_Work task_
Line count for "bold": give how many lines in the data below contain it, with no other words.

[Data excerpts]
******
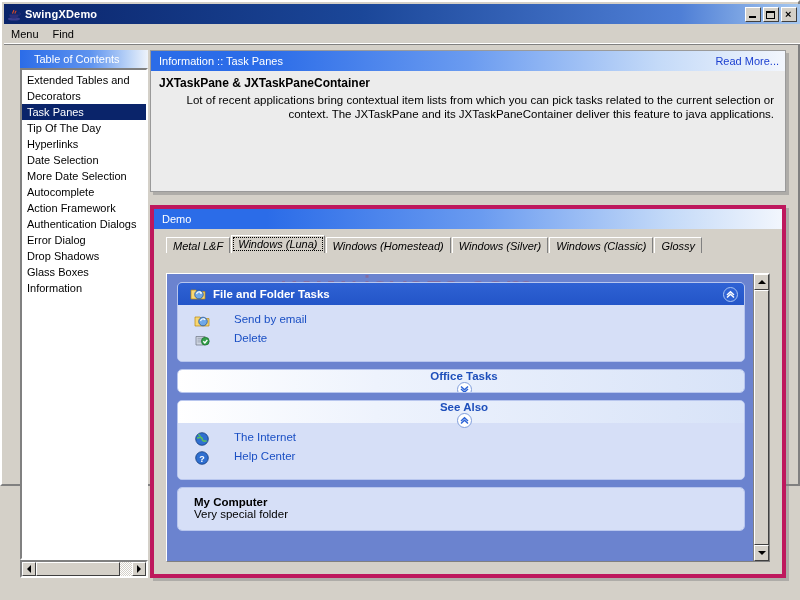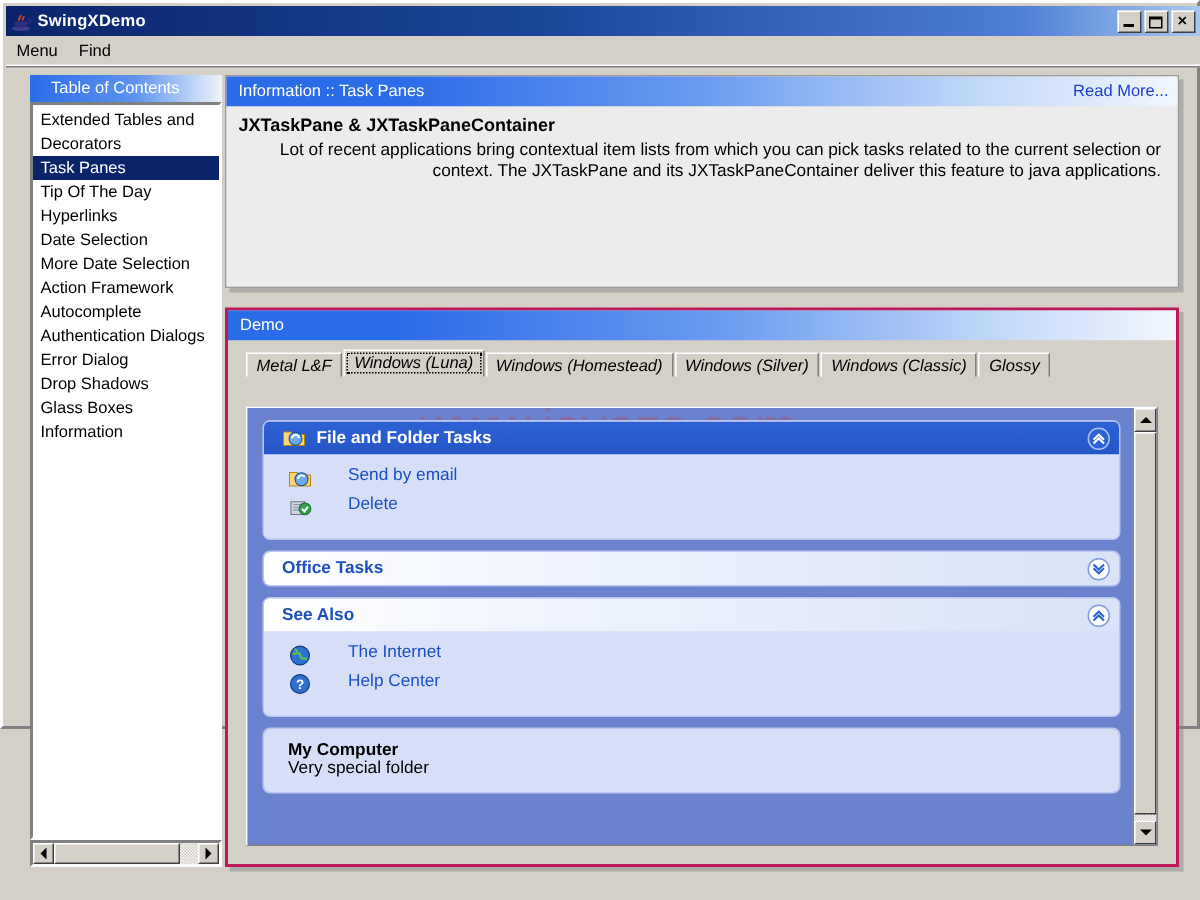--- a/index.html
+++ b/index.html
@@ -131,21 +131,21 @@
   .info-body{
     position:absolute;left:0;top:20px;right:0;bottom:0;
     background:#ececec;padding:5px 8px 0 8px;box-sizing:border-box;
   }
   .info-h{font-size:12px;font-weight:bold;color:#000;margin:0 0 1px 0;}
   .info-p{font-size:11.5px;color:#000;line-height:14px;margin:3px;text-align:right;}
   
   .demo{
     position:absolute;left:148px;top:203px;width:636px;height:373px;
     background:#d4d0c8;
-    border:2px solid #be185d;box-sizing:border-box;
+    border:4px solid #be185d;box-sizing:border-box;
     box-shadow:3px 3px 0 rgba(128,128,128,.45);
   }
   .demo-header{
     position:absolute;left:0;top:0;right:0;height:20px;
     background:linear-gradient(to right,#2b6ce8 0%,#2b6ce8 18%,#6a9bf0 52%,#c4daf8 82%,#f2f6fd 100%);
     display:flex;align-items:center;padding-left:8px;box-sizing:border-box;
   }
   .demo-title{color:#ffffff;font-size:11px;}
   .demo-body{
     position:absolute;left:0;top:20px;right:0;bottom:0;
@@ -193,20 +193,21 @@
     padding:0 6px 0 12px;box-sizing:border-box;
     font-size:11.5px;font-weight:bold;cursor:default;
   }
   .tp-head.special{
     background:linear-gradient(to bottom,#2f62d4 0%,#2355c8 100%);
     color:#ffffff;
   }
   .tp-head.normal{
     background:linear-gradient(to right,#ffffff 0%,#eef3fd 35%,#d8e3f8 100%);
     color:#1e4fbb;
+    flex-direction:column;
   }
   .tp-head .tp-htext{display:flex;align-items:center;gap:7px;}
   .tp-toggle{
     width:15px;height:15px;border-radius:50%;flex:0 0 auto;
     display:flex;align-items:center;justify-content:center;
     font-size:8px;line-height:1;font-weight:bold;cursor:pointer;
     box-sizing:border-box;
   }
   .tp-toggle.onblue{background:#2f62d4;border:1px solid #a9c4f3;color:#ffffff;}
   .tp-toggle.onlight{background:#ffffff;border:1px solid #7f9ddb;color:#2a62d6;}
@@ -288,22 +289,22 @@
     <div class="toc-header">Table of Contents</div>
     <div class="toc-body">
       <ul class="toc-list">
         <li class="toc-item">Extended Tables and</li>
         <li class="toc-item">Decorators</li>
         <li class="toc-item sel">Task Panes</li>
         <li class="toc-item">Tip Of The Day</li>
         <li class="toc-item">Hyperlinks</li>
         <li class="toc-item">Date Selection</li>
         <li class="toc-item">More Date Selection</li>
+        <li class="toc-item">Autocomplete</li>
         <li class="toc-item">Action Framework</li>
-        <li class="toc-item">Autocomplete</li>
         <li class="toc-item">Authentication Dialogs</li>
         <li class="toc-item">Error Dialog</li>
         <li class="toc-item">Drop Shadows</li>
         <li class="toc-item">Glass Boxes</li>
         <li class="toc-item">Information</li>
       </ul>
     </div>
     <div class="toc-hscroll">
       <span class="sb-arrow ar-left">
           <b></b>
******
_Answer box_
3